■ **Problem description**: When you restate the data, keep every word as it is and drop the images.

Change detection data
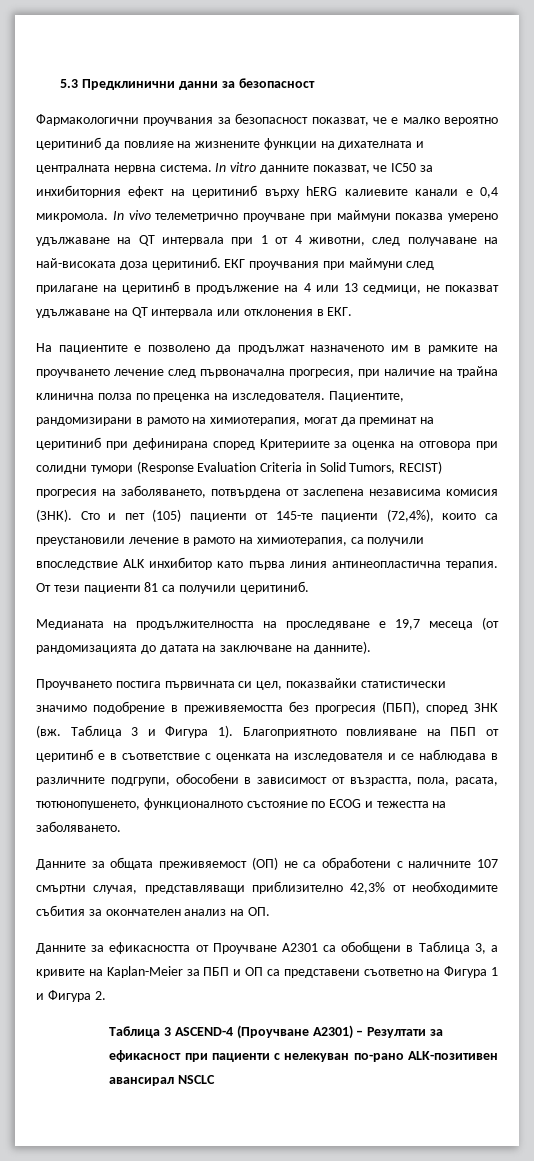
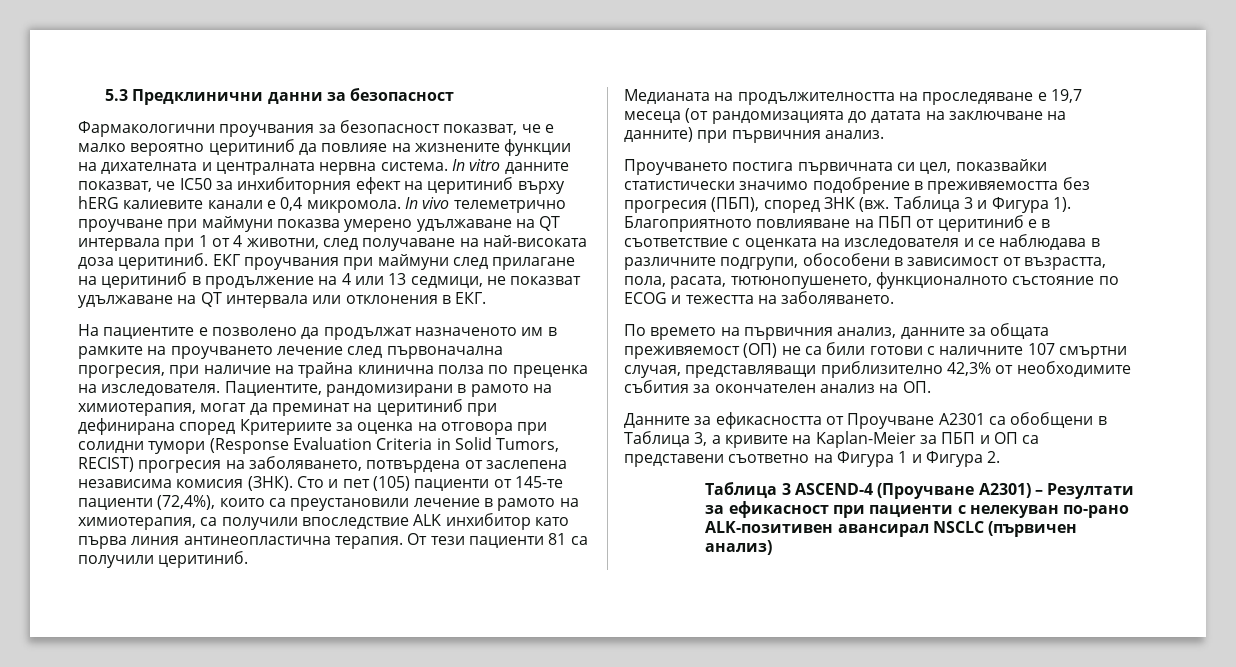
- ЕКГ проучвания при маймуни след прилагане на церитинб в продължение на 4 или 13 седмици, не показват удължаване на QT интервала или отклонения в ЕКГ.
+ ЕКГ проучвания при маймуни след прилагане на церитиниб в продължение на 4 или 13 седмици, не показват удължаване на QT интервала или отклонения в ЕКГ.
- Медианата на продължителността на проследяване е 19,7 месеца (от рандомизацията до датата на заключване на данните).
+ Медианата на продължителността на проследяване е 19,7 месеца (от рандомизацията до датата на заключване на данните) при първичния анализ.
- Благоприятното повлияване на ПБП от церитинб е в съответствие с оценката на изследователя и се наблюдава в различните подгрупи, обособени в зависимост от възрастта, пола, расата, тютюнопушенето, функционалното състояние по ECOG и тежестта на заболяването.
+ Благоприятното повлияване на ПБП от церитиниб е в съответствие с оценката на изследователя и се наблюдава в различните подгрупи, обособени в зависимост от възрастта, пола, расата, тютюнопушенето, функционалното състояние по ECOG и тежестта на заболяването.
- Данните за общата преживяемост (ОП) не са обработени с наличните 107 смъртни случая, представляващи приблизително 42,3% от необходимите събития за окончателен анализ на ОП.
+ По времето на първичния анализ, данните за общата преживяемост (ОП) не са били готови с наличните 107 смъртни случая, представляващи приблизително 42,3% от необходимите събития за окончателен анализ на ОП.
- Таблица 3 ASCEND-4 (Проучване A2301) – Резултати за ефикасност при пациенти с нелекуван по-рано ALK-позитивен авансирал NSCLC
+ Таблица 3 ASCEND-4 (Проучване A2301) – Резултати за ефикасност при пациенти с нелекуван по-рано ALK-позитивен авансирал NSCLC (първичен анализ)

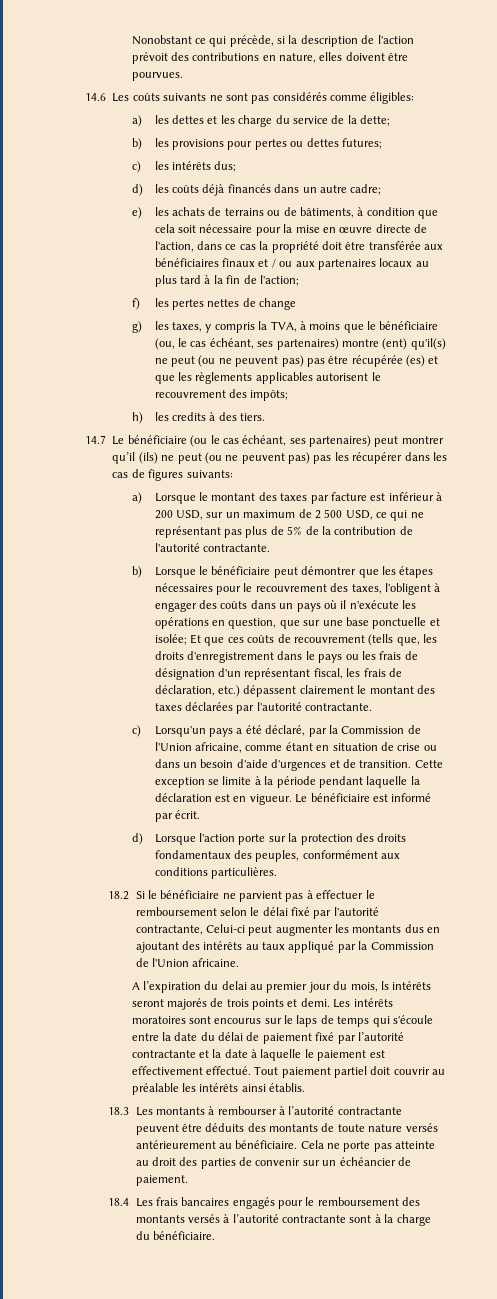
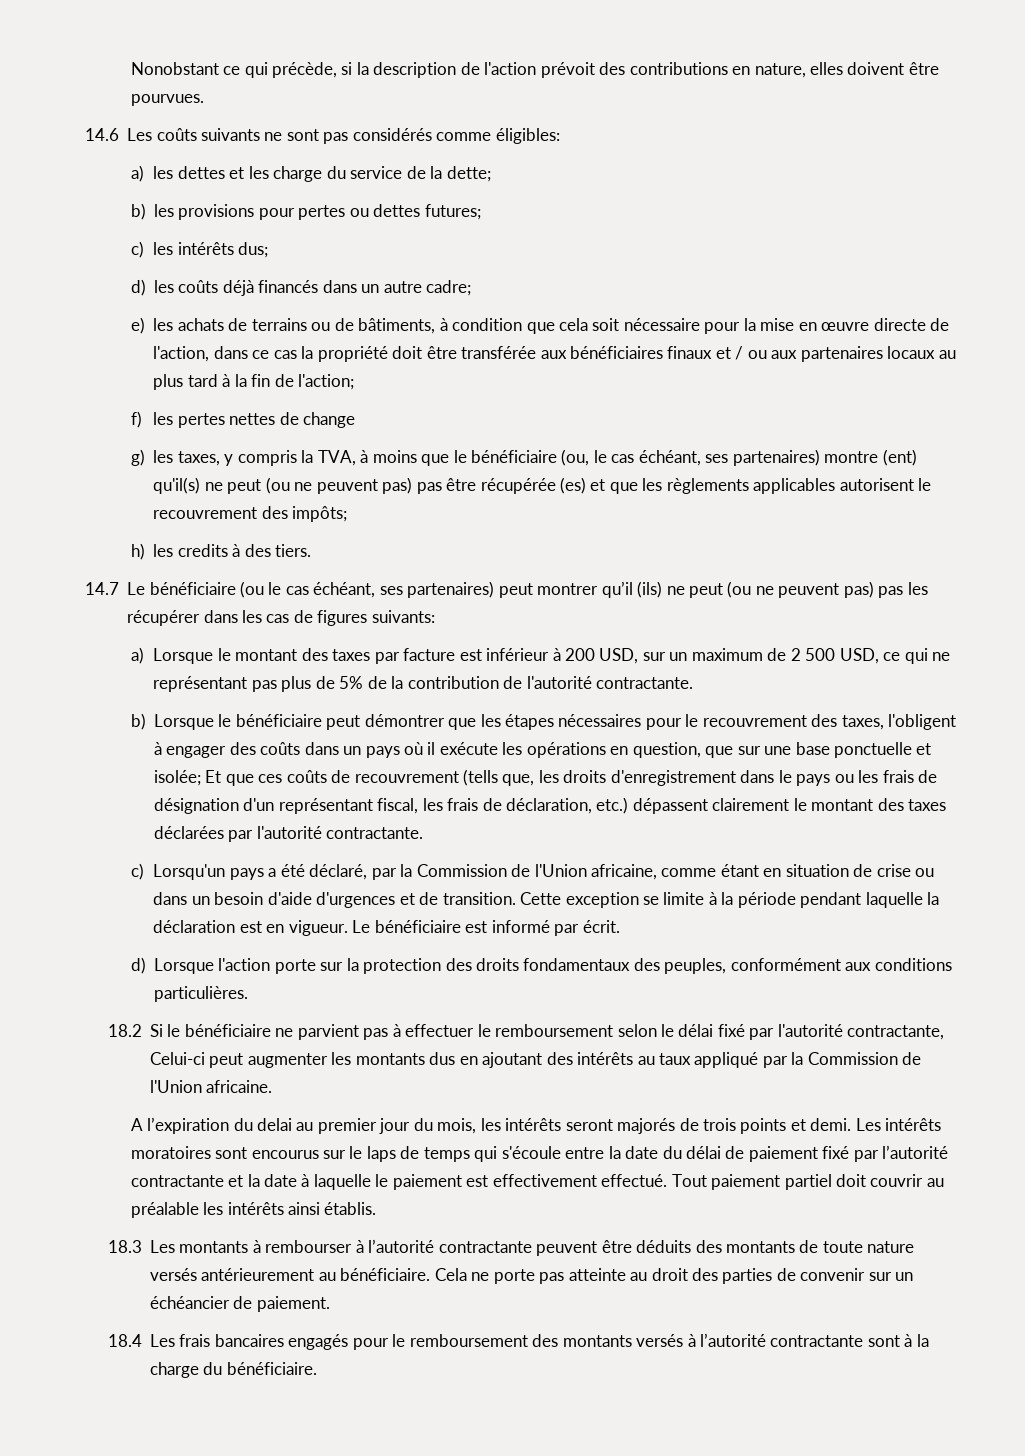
- b) Lorsque le bénéficiaire peut démontrer que les étapes nécessaires pour le recouvrement des taxes, l'obligent à engager des coûts dans un pays où il n'exécute les opérations en question, que sur une base ponctuelle et isolée;
+ b) Lorsque le bénéficiaire peut démontrer que les étapes nécessaires pour le recouvrement des taxes, l'obligent à engager des coûts dans un pays où il exécute les opérations en question, que sur une base ponctuelle et isolée;
- A l’expiration du delai au premier jour du mois, ls intérêts seront majorés de trois points et demi.
+ A l’expiration du delai au premier jour du mois, les intérêts seront majorés de trois points et demi.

■ **Answer to this problem**:
- ЕКГ проучвания при маймуни след прилагане на церитинб в продължение на 4 или 13 седмици, не показват удължаване на QT интервала или отклонения в ЕКГ.
+ ЕКГ проучвания при маймуни след прилагане на церитиниб в продължение на 4 или 13 седмици, не показват удължаване на QT интервала или отклонения в ЕКГ.
- Медианата на продължителността на проследяване е 19,7 месеца (от рандомизацията до датата на заключване на данните).
+ Медианата на продължителността на проследяване е 19,7 месеца (от рандомизацията до датата на заключване на данните) при първичния анализ.
- Благоприятното повлияване на ПБП от церитинб е в съответствие с оценката на изследователя и се наблюдава в различните подгрупи, обособени в зависимост от възрастта, пола, расата, тютюнопушенето, функционалното състояние по ECOG и тежестта на заболяването.
+ Благоприятното повлияване на ПБП от церитиниб е в съответствие с оценката на изследователя и се наблюдава в различните подгрупи, обособени в зависимост от възрастта, пола, расата, тютюнопушенето, функционалното състояние по ECOG и тежестта на заболяването.
- Данните за общата преживяемост (ОП) не са обработени с наличните 107 смъртни случая, представляващи приблизително 42,3% от необходимите събития за окончателен анализ на ОП.
+ По времето на първичния анализ, данните за общата преживяемост (ОП) не са били готови с наличните 107 смъртни случая, представляващи приблизително 42,3% от необходимите събития за окончателен анализ на ОП.
- Таблица 3 ASCEND-4 (Проучване A2301) – Резултати за ефикасност при пациенти с нелекуван по-рано ALK-позитивен авансирал NSCLC
+ Таблица 3 ASCEND-4 (Проучване A2301) – Резултати за ефикасност при пациенти с нелекуван по-рано ALK-позитивен авансирал NSCLC (първичен анализ)

- b) Lorsque le bénéficiaire peut démontrer que les étapes nécessaires pour le recouvrement des taxes, l'obligent à engager des coûts dans un pays où il n'exécute les opérations en question, que sur une base ponctuelle et isolée;
+ b) Lorsque le bénéficiaire peut démontrer que les étapes nécessaires pour le recouvrement des taxes, l'obligent à engager des coûts dans un pays où il exécute les opérations en question, que sur une base ponctuelle et isolée;
- A l’expiration du delai au premier jour du mois, ls intérêts seront majorés de trois points et demi.
+ A l’expiration du delai au premier jour du mois, les intérêts seront majorés de trois points et demi.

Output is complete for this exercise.